25.10.04

Alternativa E: todas as anteriores


Li no dia sete uma coluna do Contardo Calligaris (ele de novo) na Folha de S.Paulo cujo título é "A cura da homossexualidade". Basicamente, o texto fala sobre um projeto de lei que será votado na Assembléia Legislativa do estado do Rio de Janeiro e que autoriza o uso de dinheiro público para financiar quem se dispuser a "converter" homossexuais em heterossexuais.

Mais um ingrediente nessa receita: na semana que vem tem eleições para presidente nos Estados Unidos. Indiretas, a rigor, na autoproclamada "maior democracia do mundo" (mas isso é outra discussão). Lá, depois da guerra do Iraque, as principais discussões são a autorização para abortar e o chamado "casamento gay".

Aí fiquei aqui pensando sobre a questão das escolhas. E a liberdade que temos (ou achamos que temos) para fazê-las.

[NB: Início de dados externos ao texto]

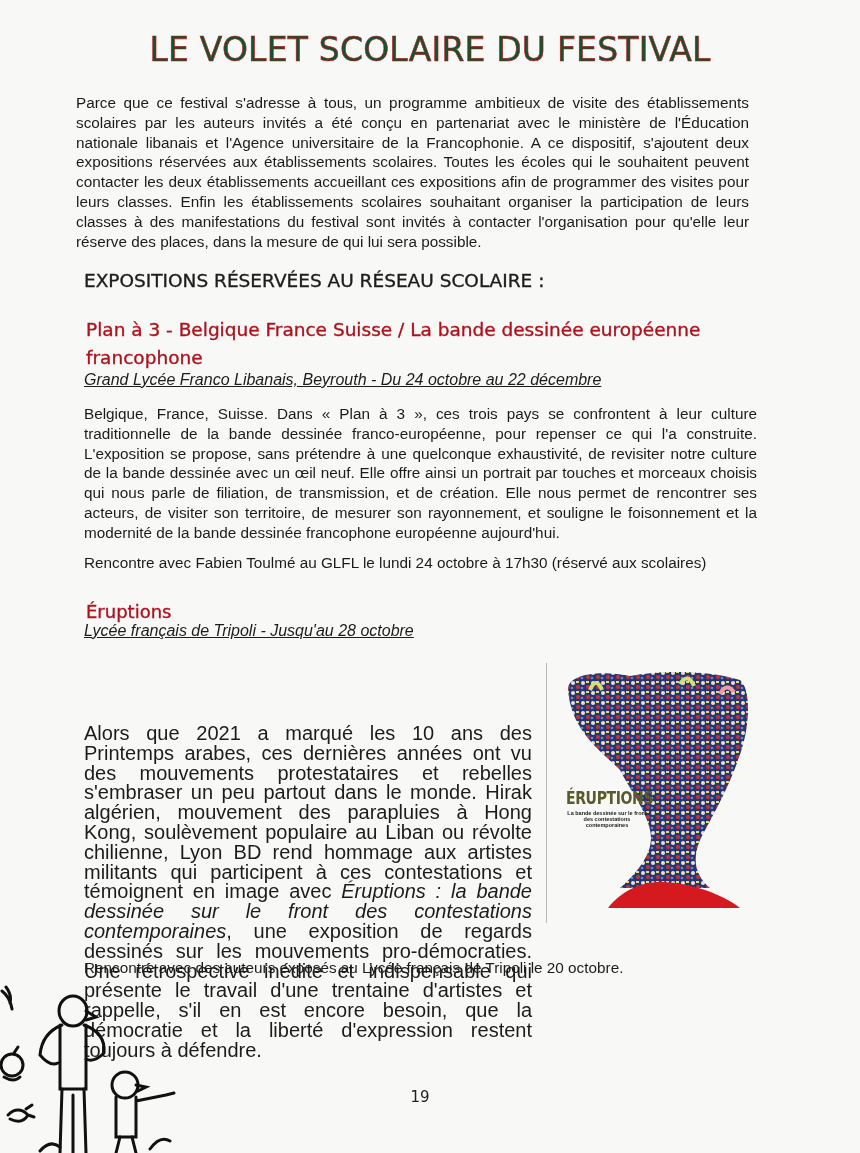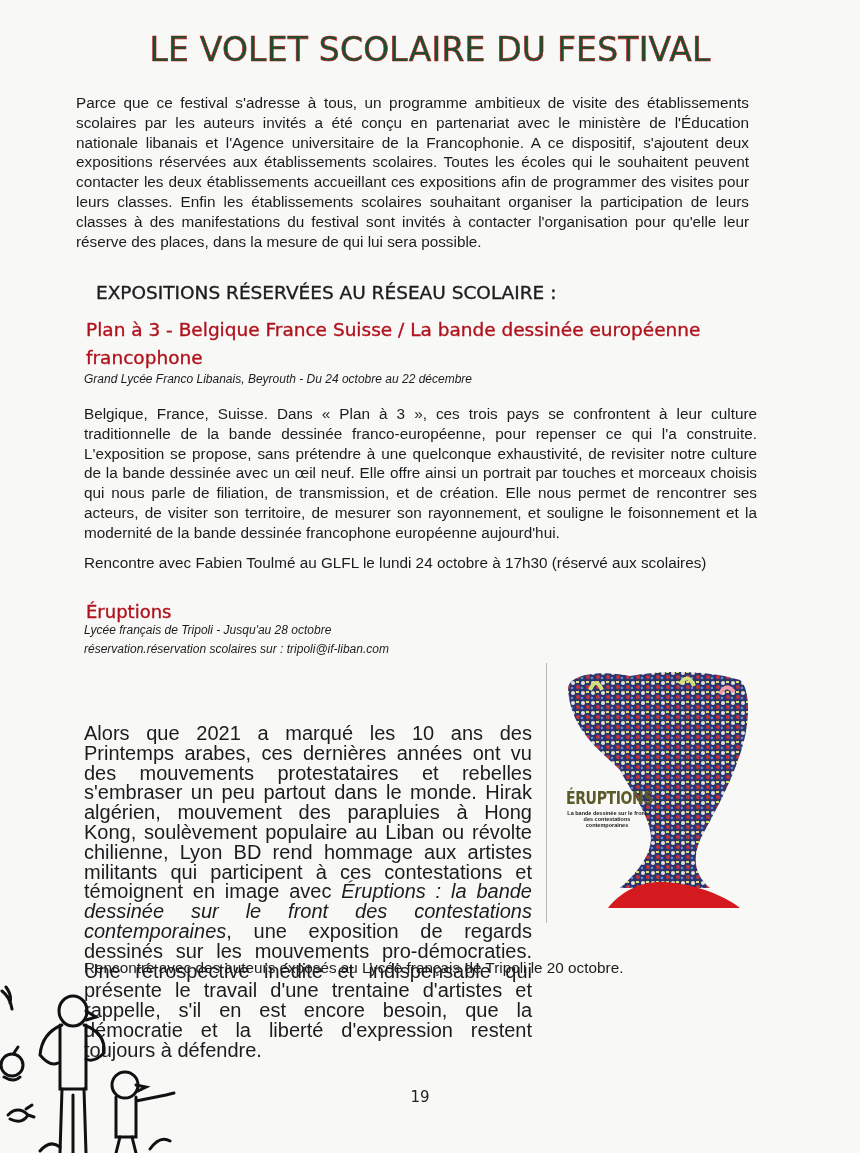--- a/index.html
+++ b/index.html
@@ -15,31 +15,31 @@
     color: #14532d; letter-spacing: 0.2px; margin: 0;
     -webkit-text-stroke: 0.6px #c8101d;
   }
   .intro {
     position: absolute; top: 93px; left: 76px; width: 673px;
     font-size: 15.3px; line-height: 19.8px; text-align: justify; margin: 0;
   }
   .section-heading {
     position: absolute; top: 270px; left: 84px;
     font-family: "DejaVu Sans", sans-serif; font-size: 18.5px; color: #1c1c1c;
-    margin: 12px; font-weight: normal; -webkit-text-stroke: 0.35px #1c1c1c;
+    margin: 0; font-weight: normal; -webkit-text-stroke: 0.35px #1c1c1c;
   }
   .expo-title {
     position: absolute; left: 84px; margin: 2px;
     font-family: "DejaVu Sans", sans-serif; color: #b0121c; font-weight: normal;
     font-size: 18.5px; line-height: 28px; -webkit-text-stroke: 0.35px #b0121c;
   }
   .expo1-title { top: 314px; width: 680px; }
   .expo2-title { top: 596px; font-size: 18px; }
   .meta {
-    position: absolute; left: 84px; font-style: italic; font-size: 12px; line-height: 19px; margin: 0;
+    position: absolute; left: 84px; font-style: italic; font-size: 16px; line-height: 19px; margin: 0; text-decoration: underline;
   }
   .expo1-meta { top: 370px; }
   .expo2-meta { top: 621px; width: 671px; text-align: justify; }
   .expo2-meta span { display: block; }
   .expo2-meta .line2 { text-align: justify; text-align-last: justify; }
   .p-block {
     position: absolute; left: 84px; font-size: 15.3px; line-height: 19.8px; text-align: justify; margin: 0;
   }
   .expo1-desc { top: 404px; width: 673px; }
   .expo1-event { top: 553px; }
@@ -77,21 +77,20 @@
 <h2 class="section-heading">EXPOSITIONS RÉSERVÉES AU RÉSEAU SCOLAIRE :</h2>
 
 <h3 class="expo-title expo1-title">Plan à 3 - Belgique France Suisse / La bande dessinée européenne francophone</h3>
 <p class="meta expo1-meta">Grand Lycée Franco Libanais, Beyrouth -  Du 24 octobre au 22 décembre</p>
 <p class="p-block expo1-desc">Belgique, France, Suisse. Dans « Plan à 3 », ces trois pays se confrontent à leur culture traditionnelle de la bande dessinée franco-européenne, pour repenser ce qui l'a construite. L'exposition se propose, sans prétendre à une quelconque exhaustivité, de revisiter notre culture de la bande dessinée avec un œil neuf. Elle offre ainsi un portrait par touches et morceaux choisis qui nous parle de filiation, de transmission, et de création. Elle nous permet de rencontrer ses acteurs, de visiter son territoire, de mesurer son rayonnement, et souligne le foisonnement et la modernité de la bande dessinée francophone européenne aujourd'hui.</p>
 <p class="p-block expo1-event">Rencontre avec Fabien Toulmé au GLFL le lundi 24 octobre à 17h30 (réservé aux scolaires)</p>
 
 <h3 class="expo-title expo2-title">Éruptions</h3>
 <p class="meta expo2-meta">
   <span>Lycée français de Tripoli - Jusqu'au 28 octobre</span>
-  <span>réservation.réservation scolaires sur : tripoli@if-liban.com</span>
 </p>
 
 <p class="p-block expo2-desc"><span>Alors que 2021 a marqué les 10 ans des Printemps arabes, ces dernières années ont vu des mouvements protestataires et rebelles s'embraser un peu partout dans le monde. Hirak algérien, mouvement des parapluies à Hong Kong, soulèvement populaire au Liban ou révolte chilienne, Lyon BD rend hommage aux artistes militants qui participent à ces contestations et témoignent en image avec </span><i>Éruptions : la bande dessinée sur le front des contestations contemporaines</i><span>, une exposition de regards dessinés sur les mouvements pro-démocraties. Une rétrospective inédite et indispensable qui présente le travail d'une trentaine d'artistes et rappelle, s'il en est encore besoin, que la démocratie et la liberté d'expression restent toujours à défendre.</span></p>
 
 <div class="divider-v"></div>
 
 <div class="cover">
   <svg width="196" height="250" viewBox="0 0 196 250">
     <defs>
       <pattern id="crowd" width="10" height="10" patternUnits="userSpaceOnUse">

No caso dos EUA, tenho um casal de amigos que vai "votar" no Bush Jr. exclusivamente porque ele é pro-life (contra o aborto), em oposição ao Kerry, que é pro-choice (a favor da escolha sobre abortar ou não).

No Rio, dizem que o projeto fluminense não é preconceituoso porque é só para aqueles que voluntariamente quiserem "se curar" -- a não ser que sejam menores de idade, porque aí é decisão dos pais. Leiam a coluna que vocês vão saber os detalhes sórdidos.

Mas divago. Vamos voltar à discussão principal. Será que realmente escolhemos o que achamos que escolhemos? Será que diversas opções que nos enchem o peito de orgulho e nos fazem sentir autônomos e únicos não são simplesmente nossa maneira de obedecer ao que nos cerca desde sempre? Será que nossa escolha de sair da casa dos pais (ou ir ficando nela), de casar, de mudar de emprego, disso e daquilo não são só vontades pré-programadas a que nos curvamos sem nem saber?

Quando estamos cercados por qualquer contexto, aquilo que o forma nos parece natural, "normal", não é mesmo? E nossas opções partem dessa base, não é assim? Então, como fica a tão-falada individualidade que tentam nos vender em propaganda de carro? Onde ficam as vontades realmente nossas (como essas que o Fabricio coloca aí embaixo)? Tenho cá minhas dúvidas se sequer existem -- ou resolvem.

Bom, esse post não pretende chegar a lugar nenhum. Mas proponho uma reflexão: Que vontades suas são realmente suas? O que você realmente quer ou, no fundo, querem que você queira? Será que esse seu celular foi desejo seu? Será que aquele consórcio vale o preço que você paga? Será que a música que você gosta, o filme que você está a fim de ver, a "mina" que você quer "pegar", têm realmente a ver com você? Melhor: será que conseguimos saber onde termina a gente/indivíduo e onde começa a gente/coletivo? Sei lá...

Ah, e antes que me acusem de ficar em cima do muro sobre os assuntos lá em cima, tenho minhas opiniões, ou pelo menos acredito que sejam minhas :-). Quanto ao homossexualismo, tenho cá comigo que o que duas ou mais pessoas fazem na cama (ou "nas quatro linhas", como diz uma amiga), desde que consensual, é uma questão delas e pronto. Pessoalmente, no entanto, o lifestyle da parcela maior -- ou mais visível, pelo menos -- da comunidade gay, que se apóia na tríade superficialidade/promiscuidade/futilidade, me incomoda um pouco. Mas não me parece que dinheiro público seja para dar conta disso. E sou, a princípio, contra o aborto, apesar de várias dúvidas.


Agora, em um ou outro caso, adapto para aqui aquela fala já rota e gasta do Voltaire: "mesmo que não concorde com uma palavra sequer do que dizeis, defenderei até a morte o vosso direito de dizê-las". Caso contrário, não teremos escolha a não ser a de permanecer escravos incontestes do senso-comum para o resto de nossas vidinhas meRdíocres!